CO poisoning will produce different symptoms depending on how much is produced and how long you are exposed to it. In smaller quantities, usually you will feel like you may have the flu because you’ll experience exhaustion, headaches, lightheadedness, dizziness, and nausea. When the concentration is higher, the symptoms become more significant and dangerous – neurological problems, fainting, disorientation, loss of muscle control, memory loss, unsteady gait, vomiting, and death.
How Many People are Affected by Carbon Monoxide Poisoning Each Year?
According to the Center for Disease Control and Prevention, roughly 500 or more Americans are killed by CO poisoning and another 15,000 are treated for it in hospitals across the country.
How Do You Detect It?
Carbon monoxide is undetectable by humans because it is odorless, colorless, and tasteless. However, CO alarms can detect its presence for you and alert you to the danger. For this reason it is important to have a CO detector in your house.
What are the State Laws about Carbon Monoxide?
Because we use it in many common devices, there is no significant legislation about trying to prevent carbon monoxide. There are only suggestions on how to minimize your production of it. To minimize production of CO, avoid leaving the car running in the garage. Do not run fossil fuel-burning devices longer than is necessary, and make sure there is adequate ventilation in the rooms where those devices are used. Never bring a generator into your house, because these produce large quantities of CO. Additionally, make sure to maintain your fuel-burning devices by carefully following instructions and having them inspected regularly for malfunctions. There are state laws in many states regarding having a CO detector in your house; check with your local or state housing department for further information. It’s a good idea to have a CO alarm in your home anyway to keep the situation under watch.

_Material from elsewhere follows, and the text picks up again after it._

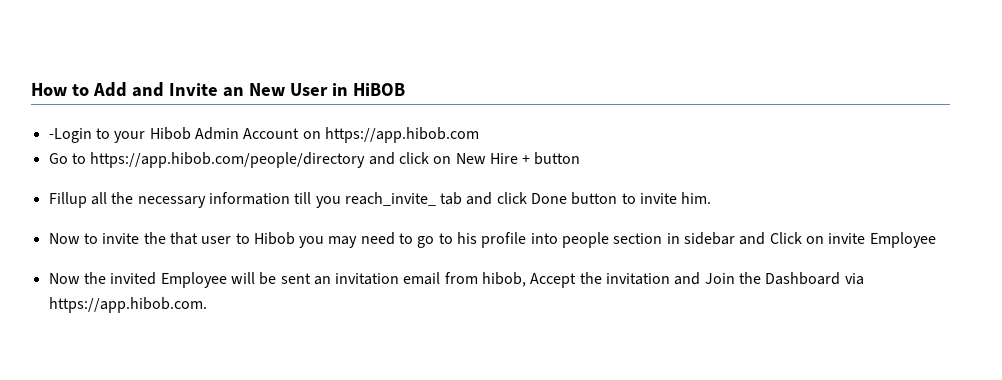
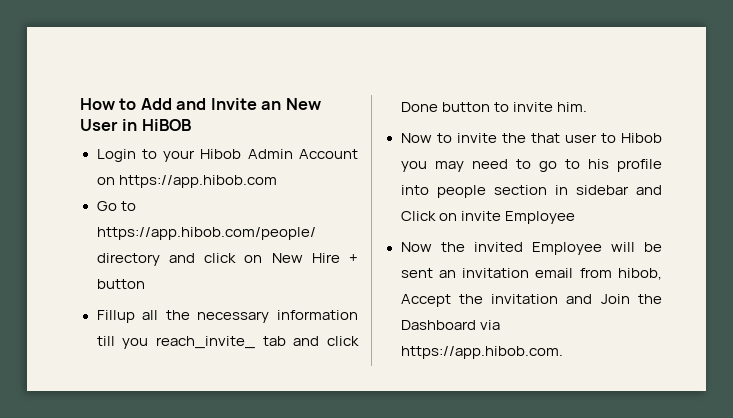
[48,128,92,143] -Login -> [96,149,136,162] Login

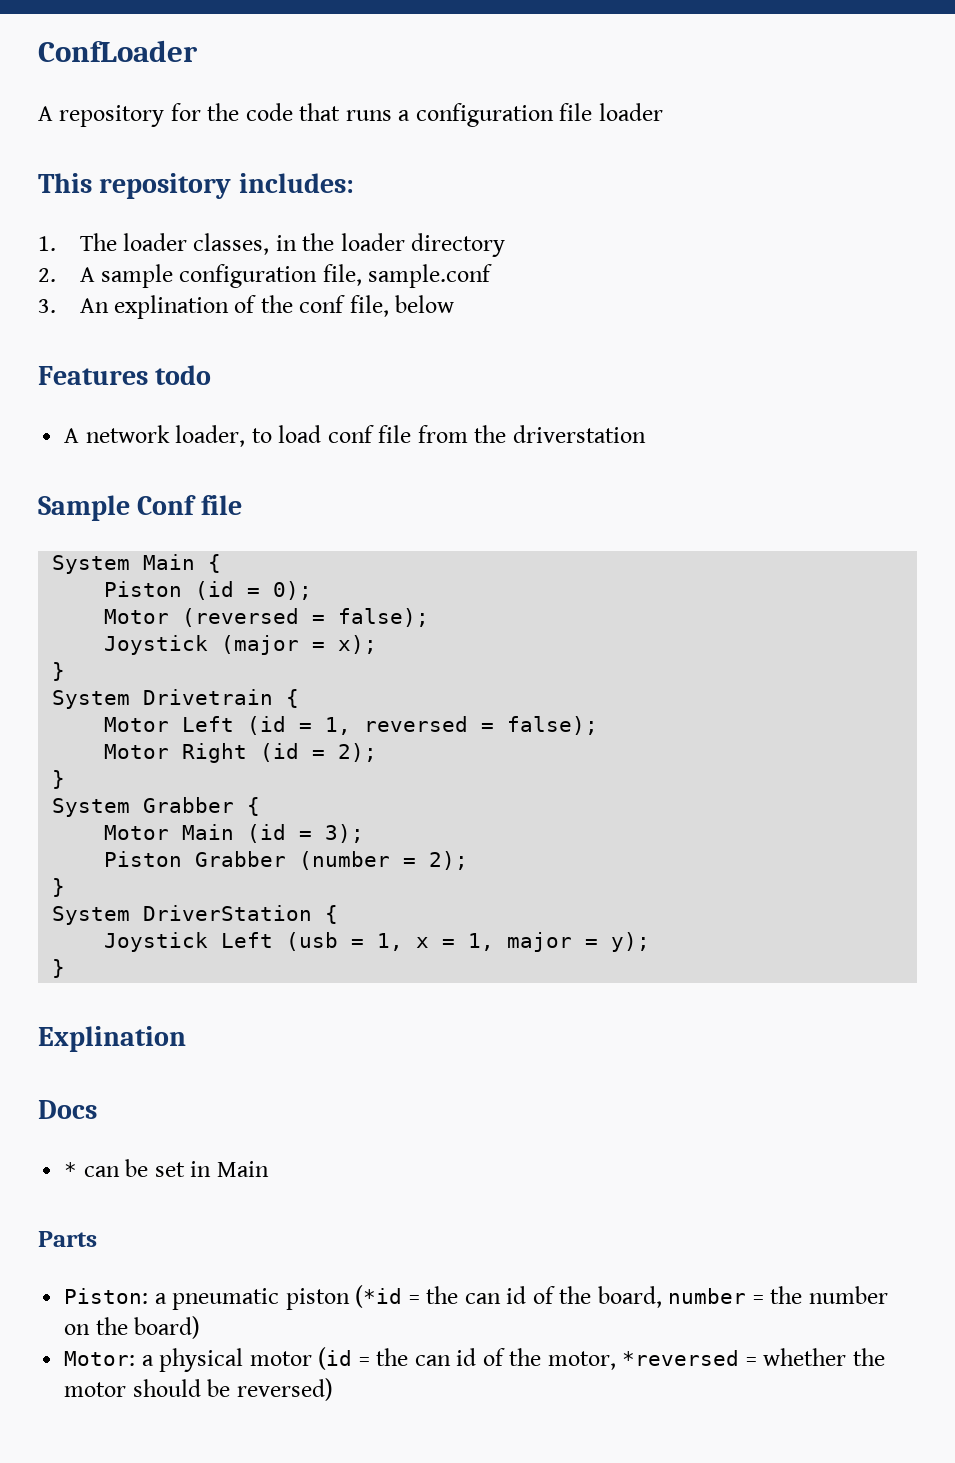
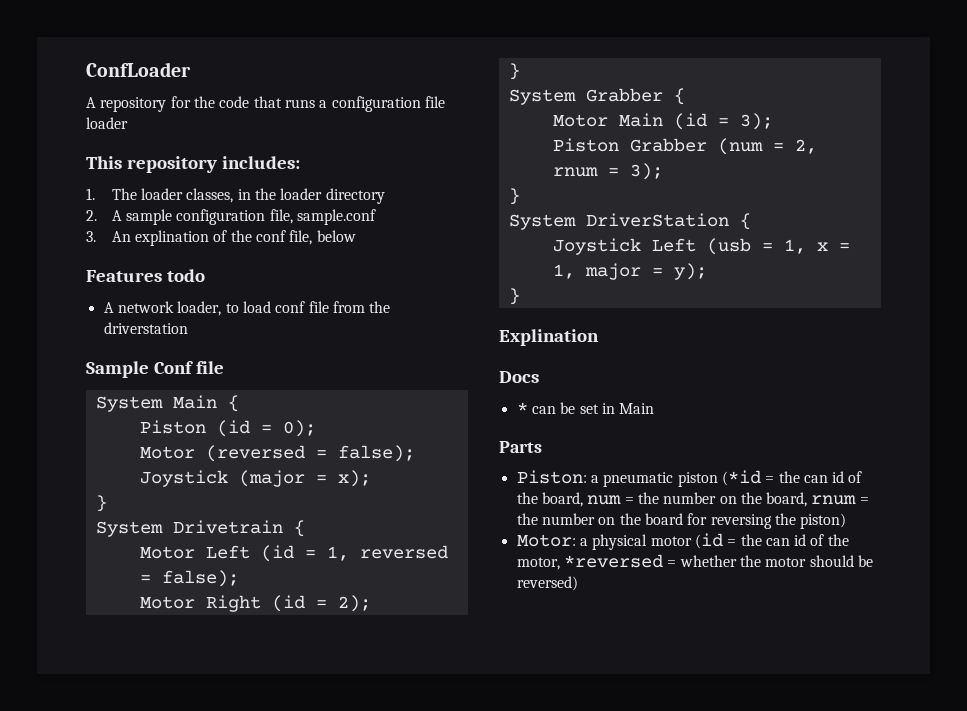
[299,851,469,870] (number = 2); -> [717,138,817,155] [552,163,663,180] (num = 2, rnum = 3);
[668,1286,888,1304] [64,1316,201,1339] number = the number on the board) -> [587,492,869,507] [516,513,847,529] num = the number on the board, rnum = the number on the board for reversing the piston)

How Do You Respond When You Think You Might Have Carbon Monoxide in the Home?
If your CO alarm goes off or if you notice any of the above-mentioned symptoms, immediately remove yourself and all persons from the house so that you can breathe fresh oxygen. Call the fire department to come to your home and call your doctor as soon as you can to describe your symptoms. The doctor will tell you how serious your symptoms are and whether or not you need to get to the hospital for treatment.